The whole listing below should be duplicated exactly, with nothing left out.

***** Exercise materials *****

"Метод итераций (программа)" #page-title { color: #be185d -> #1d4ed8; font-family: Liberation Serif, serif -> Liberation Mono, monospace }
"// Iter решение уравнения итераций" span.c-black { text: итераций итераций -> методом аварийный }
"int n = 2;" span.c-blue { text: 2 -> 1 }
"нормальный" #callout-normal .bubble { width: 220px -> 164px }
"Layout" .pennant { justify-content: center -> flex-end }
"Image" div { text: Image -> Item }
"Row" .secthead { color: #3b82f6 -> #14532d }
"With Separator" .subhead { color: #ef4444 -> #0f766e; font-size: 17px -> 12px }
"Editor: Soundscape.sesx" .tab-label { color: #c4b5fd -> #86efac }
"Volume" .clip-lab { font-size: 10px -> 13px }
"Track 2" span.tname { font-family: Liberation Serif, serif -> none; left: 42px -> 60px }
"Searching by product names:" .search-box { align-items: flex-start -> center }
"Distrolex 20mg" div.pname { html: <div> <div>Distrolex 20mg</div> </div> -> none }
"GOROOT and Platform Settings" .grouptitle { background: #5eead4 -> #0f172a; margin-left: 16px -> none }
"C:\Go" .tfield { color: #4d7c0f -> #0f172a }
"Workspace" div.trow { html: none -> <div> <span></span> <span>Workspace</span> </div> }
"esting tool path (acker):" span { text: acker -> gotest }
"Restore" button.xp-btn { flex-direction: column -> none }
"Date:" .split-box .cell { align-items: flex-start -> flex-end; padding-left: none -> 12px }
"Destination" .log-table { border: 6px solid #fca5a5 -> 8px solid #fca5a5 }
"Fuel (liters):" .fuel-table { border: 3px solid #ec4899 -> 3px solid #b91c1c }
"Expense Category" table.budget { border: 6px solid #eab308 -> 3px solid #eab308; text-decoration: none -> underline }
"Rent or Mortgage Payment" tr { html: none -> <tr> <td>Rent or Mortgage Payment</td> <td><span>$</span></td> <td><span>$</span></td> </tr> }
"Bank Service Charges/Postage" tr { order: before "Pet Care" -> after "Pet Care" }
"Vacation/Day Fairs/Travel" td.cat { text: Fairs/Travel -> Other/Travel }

*****

▶ _Your solution_:
"Метод итераций (программа)" #page-title { color: #be185d -> #1d4ed8; font-family: Liberation Serif, serif -> Liberation Mono, monospace }
"// Iter решение уравнения итераций" span.c-black { text: итераций итераций -> методом аварийный }
"int n = 2;" span.c-blue { text: 2 -> 1 }
"нормальный" #callout-normal .bubble { width: 220px -> 164px }
"Layout" .pennant { justify-content: center -> flex-end }
"Image" div { text: Image -> Item }
"Row" .secthead { color: #3b82f6 -> #14532d }
"With Separator" .subhead { color: #ef4444 -> #0f766e; font-size: 17px -> 12px }
"Editor: Soundscape.sesx" .tab-label { color: #c4b5fd -> #86efac }
"Volume" .clip-lab { font-size: 10px -> 13px }
"Track 2" span.tname { font-family: Liberation Serif, serif -> none; left: 42px -> 60px }
"Searching by product names:" .search-box { align-items: flex-start -> center }
"Distrolex 20mg" div.pname { html: <div> <div>Distrolex 20mg</div> </div> -> none }
"GOROOT and Platform Settings" .grouptitle { background: #5eead4 -> #0f172a; margin-left: 16px -> none }
"C:\Go" .tfield { color: #4d7c0f -> #0f172a }
"Workspace" div.trow { html: none -> <div> <span></span> <span>Workspace</span> </div> }
"esting tool path (acker):" span { text: acker -> gotest }
"Restore" button.xp-btn { flex-direction: column -> none }
"Date:" .split-box .cell { align-items: flex-start -> flex-end; padding-left: none -> 12px }
"Destination" .log-table { border: 6px solid #fca5a5 -> 8px solid #fca5a5 }
"Fuel (liters):" .fuel-table { border: 3px solid #ec4899 -> 3px solid #b91c1c }
"Expense Category" table.budget { border: 6px solid #eab308 -> 3px solid #eab308; text-decoration: none -> underline }
"Rent or Mortgage Payment" tr { html: none -> <tr> <td>Rent or Mortgage Payment</td> <td><span>$</span></td> <td><span>$</span></td> </tr> }
"Bank Service Charges/Postage" tr { order: before "Pet Care" -> after "Pet Care" }
"Vacation/Day Fairs/Travel" td.cat { text: Fairs/Travel -> Other/Travel }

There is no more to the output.